== What you need to do ==
The expected result is every entry, retyped character for character.

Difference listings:
- - - -
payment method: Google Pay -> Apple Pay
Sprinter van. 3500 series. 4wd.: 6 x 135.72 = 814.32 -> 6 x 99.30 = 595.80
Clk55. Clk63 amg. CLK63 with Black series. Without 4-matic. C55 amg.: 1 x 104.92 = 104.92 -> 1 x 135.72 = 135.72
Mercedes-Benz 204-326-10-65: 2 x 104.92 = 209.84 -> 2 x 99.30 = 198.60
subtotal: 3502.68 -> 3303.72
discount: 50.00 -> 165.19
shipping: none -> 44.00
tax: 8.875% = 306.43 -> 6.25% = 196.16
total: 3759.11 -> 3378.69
- - - -
== Written answer ==
payment method: Google Pay -> Apple Pay
Sprinter van. 3500 series. 4wd.: 6 x 135.72 = 814.32 -> 6 x 99.30 = 595.80
Clk55. Clk63 amg. CLK63 with Black series. Without 4-matic. C55 amg.: 1 x 104.92 = 104.92 -> 1 x 135.72 = 135.72
Mercedes-Benz 204-326-10-65: 2 x 104.92 = 209.84 -> 2 x 99.30 = 198.60
subtotal: 3502.68 -> 3303.72
discount: 50.00 -> 165.19
shipping: none -> 44.00
tax: 8.875% = 306.43 -> 6.25% = 196.16
total: 3759.11 -> 3378.69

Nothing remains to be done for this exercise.